Melissa Natachequan, 27, speaks three languages, English, French and Cree. There are many people in Eeyou Istchee who speak three languages, even more so who speak two, but the thing that makes her story so amazing is that Melissa doesn’t have an ounce of Cree blood in her.

Born to a francophone father and a mother with Scottish and English heritage, Melissa’s earliest memories are of Chisasibi when her parents moved there for jobs with the Cree School Board when she was a year-and-a-half old.

“My mom put an announcement on the radio for a babysitter and two or three old ladies came to the door fighting over who was going to keep the cute little white kid,” recounted Melissa, whose maiden name is Ouellet.

She moved away from Eeyou Istchee between the ages of four and six, until her father won a job teaching French in Whapmagoostui. She’s called Whapmagoostui home ever since.

“I had learned some Cree then, but it was also a different dialect in Chisasibi than in Whapmagoostui so I never really said anything. When I started feeling that I could speak in the Whapmagoostui Cree that’s when I started up again.”

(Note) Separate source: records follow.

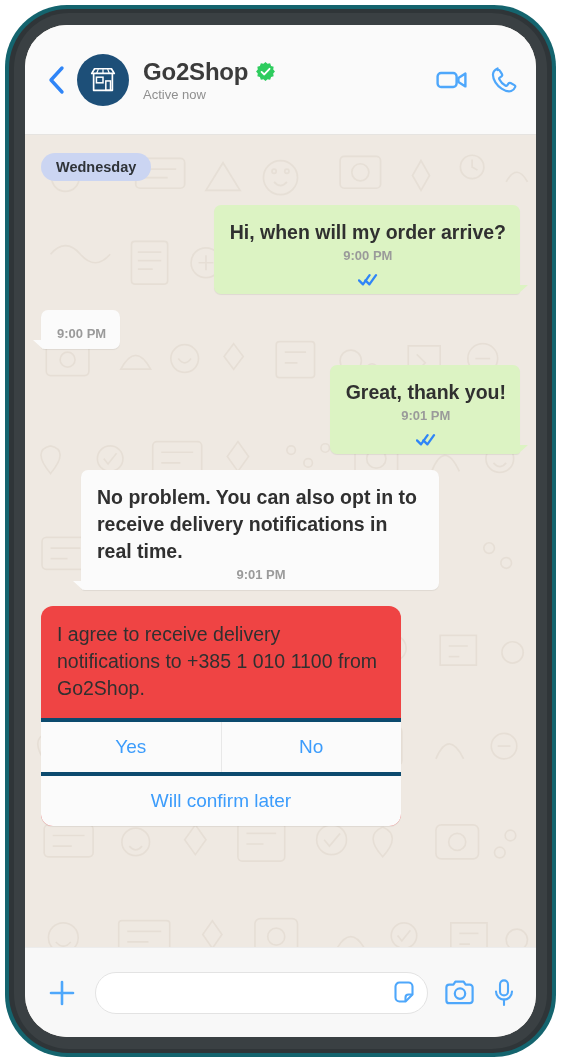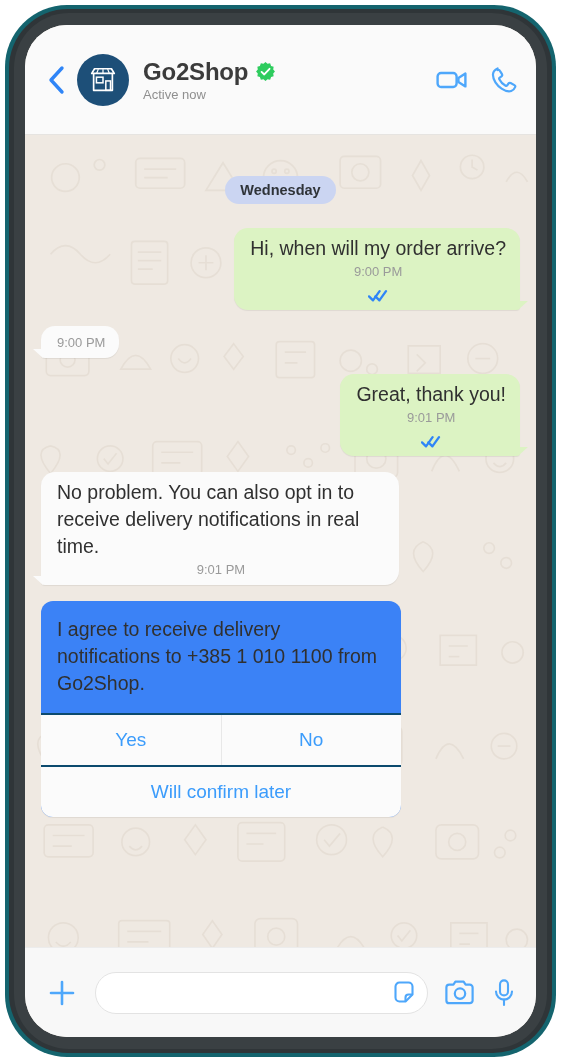--- a/index.html
+++ b/index.html
@@ -46,59 +46,60 @@
   .hdr-icon{cursor:pointer;display:flex;align-items:center;justify-content:center;}
 
   
   .chat-body{
     flex:1 1 auto;position:relative;overflow:hidden;background:#EFE9E2;
     padding:18px 16px 6px 16px;box-sizing:border-box;
   }
   .doodles{position:absolute;inset:0;opacity:.5;pointer-events:none;}
   .msgs{position:relative;z-index:2;display:flex;flex-direction:column;}
 
-  .daychip-row{display:flex;justify-content:center;margin-bottom:24px;margin-top:23px;}
+  .daychip-row{display:flex;margin-bottom:24px;}
   .daychip{
     background:#CBD5F2;color:#2f3338;font-size:14.5px;font-weight:bold;
     padding:6px 15px;border-radius:14px;
   }
 
   .row{display:flex;margin-bottom:16px;}
   .row.out{justify-content:flex-end;}
   .row.in{justify-content:flex-start;}
 
   .bubble{
-    position:relative;max-width:350px;padding:7px 14px 8px 16px;
-    border-radius:14px;box-sizing:border-box;
+    position:relative;max-width:350px;padding:14px 14px 8px 16px;
+    border-radius:7px;box-sizing:border-box;
     box-shadow:0 1px 1px rgba(0,0,0,.07);
+    font-weight:bold;
   }
   .bubble.out{background:#DCF3C3;border-bottom-right-radius:4px;}
   .bubble.in{background:#FBFBFB;border-bottom-left-radius:4px;}
   .bubble.out:after{
     content:"";position:absolute;right:-8px;bottom:0;width:0;height:0;
     border-left:10px solid #DCF3C3;border-bottom:9px solid transparent;
     border-top:0 solid transparent;
   }
   .bubble.in:after{
     content:"";position:absolute;left:-8px;bottom:0;width:0;height:0;
     border-right:10px solid #FBFBFB;border-bottom:9px solid transparent;
   }
   .btext{font-size:19.5px;line-height:27px;color:#303030;white-space:pre-line;}
   .meta{display:flex;align-items:center;justify-content:flex-end;gap:10px;margin-top:2px;flex-direction:column;}
   .time{font-size:13px;color:#9a9a9a;}
   .ticks{display:flex;align-items:center;}
 
   
   .row.card-row{margin-bottom:10px;}
   .opt-card{
-    width:360px;background:#3b82f6;border-radius:12px;overflow:hidden;
+    width:360px;background:#ef4444;border-radius:12px;overflow:hidden;
     box-shadow:0 1px 1px rgba(0,0,0,.07);
   }
   .opt-text{padding:15px 16px 16px 16px;font-size:19.5px;line-height:27px;color:#303030;}
-  .opt-row{display:flex;border-top:2px solid #0c4a6e;}
+  .opt-row{display:flex;border-top:4px solid #0c4a6e;}
   .opt-btn{
     flex:1 1 0;text-align:center;padding:14px 4px;font-size:19px;color:#3c9cfb;
     cursor:pointer;background:#FBFBFB;
   }
   .opt-btn + .opt-btn{border-left:1px solid #e8e8e8;}
   .opt-btn.full{flex:1 1 100%;}
 
   
   .composer{
     flex:0 0 auto;height:90px;background:#f8f8f8;
@@ -363,21 +364,21 @@
                 <svg width="20" height="13" viewBox="0 0 20 13">
                   <polyline points="1,7.4 5,11.4 11.6,2.2" fill="none" stroke="#2f85f7" stroke-width="2.3" stroke-linecap="round" stroke-linejoin="round"></polyline>
                   <polyline points="7.4,7.4 11.4,11.4 18,2.2" fill="none" stroke="#2f85f7" stroke-width="2.3" stroke-linecap="round" stroke-linejoin="round"></polyline>
                 </svg>
               </span>
             </div>
           </div>
         </div>
 
         <div class="row in">
-          <div class="bubble in" style="max-width:358px;">
+          <div class="bubble in" style="max-width:358px;margin-left:40px;">
             <div class="btext">No problem. You can also opt in to receive delivery notifications in real time.</div>
             <div class="meta">
               <span class="time">9:01 PM</span>
             </div>
           </div>
         </div>
 
         <div class="row in card-row">
           <div class="opt-card">
             <div class="opt-text">I agree to receive delivery notifications to +385 1 010 1100 from Go2Shop.</div>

Melissa said some kids picked on her because she was white. She told the Nation of a time when she would hide from the children and their taunts. In a few instances, she had sand and rocks thrown at her.

“I mostly spent my time at home and my mom had a lot of friends, so I started hanging around with the parents of her friends, the elders,” she said. “I’d go to camp a lot with Eliza and the late Weemish Mamianskum. I’d also go with one of my sister’s friends, her parents, Emily and Elijah Petagumskum. So because I was out at camp a lot with these people, I started learning a lot of Cree.”

Then one day when she turned 12, she realized she wasn’t scared anymore. She eventually ended up making friends with the grandkids of the elders she hung around with, but the elders always remained cherished friends.

“The elders always treated me with respect but they didn’t try to bust their butts to explain it to me in English,” she chuckled. “If I was going to learn, they were going to say it in Cree and if I didn’t know, well that’s too bad.

“I started going to church on Sundays and listening to the hymns and singing along. Then the Reverend Tom Martin noticed what I was doing and he gave me my first Bible written all in Cree syllables. So at 10, when I got baptized, I decided I wanted to be a part of the church in Whapmagoostui. I went to church a lot and that’s also how I learned how to read.”

Melissa, who is married to Steven Natachequan and has two kids, has a helper for certain Cree words when she’s on the air, but aside from the odd phrase or word, she speaks better Cree than many native speakers in Eeyou Istchee.

“I learned Cree in Whapmagoostui, which is the older Cree,” she explained. “It comes out slower. I was with elders a lot so I learned a lot of the old words and to pronounce properly.”

Growing up she learned a lot from the elders about the land, the language and respect for different people. One day her learning curve widened when she trapped her first animal, a Marten.

“It wasn’t dead when I got to my trap, so I stood around hoping it would die and it didn’t,” Melissa reflected. “I walked all the way back to camp and got Patricia Snowboy and she came back and told me to get him to bite the stick and she’d hit him over the head. So we had these five-foot long sticks and we were still scared of him. She finally conked him out, but then I was afraid when I was holding him that he’d come back to life in my hands.”

During the whole trip home she squeezed her hand around the Marten’s neck so tightly that when she let go, she couldn’t open her hand. “Then Mary Masty went on the bush radio that night and told everybody my story of being afraid of my Marten,” laughed Melissa.

When the CBC was presented as a career opportunity, Melissa was hesitant. At that point she had been working at the radio in Whapmagoostui for two years, where she had originally been hired as a secretary.

When one of the announcers went into the bush, they asked her if she’d like to replace them for a bit. “I ended up enjoying being on the air so I applied for CBC with the encouragement of some friends – ‘Just to say you applied’, they said.”

She sent the application and forgot about it. A week and a half later she had an interview with CBC. And after that, the job was hers.

“I cried the first day not knowing which metro exit to go out, not knowing they were both on the same street and I just had to cross the street.”

Melissa misses her family. Her oldest child, eight-year-old Tyler, is going to school in the Eastern Townships. The youngest, four-year-old Evan, isn’t in school yet so he stays with his father in Whapmagoostui.

“I’ve never lived in the city before. Even when we were down south for the two years of my life we were in the Eastern Townships on a farm. It’s been hard on everybody. Steven misses me and I miss him and the kids, and they miss each other.”

Despite the poor treatment by many kids when she was young, her heart is undeniably Cree. “I’m not going to stay [in Montreal] forever. Whapmagoostui’s always going to be my home. I could never leave it forever.”

“I’d like to thank Whapmagoostui; it’s because of them I’m here. If I hadn’t learned what I learned from them, I wouldn’t be sitting in the chair at the CBC announcing news to Eeyou Istchee.”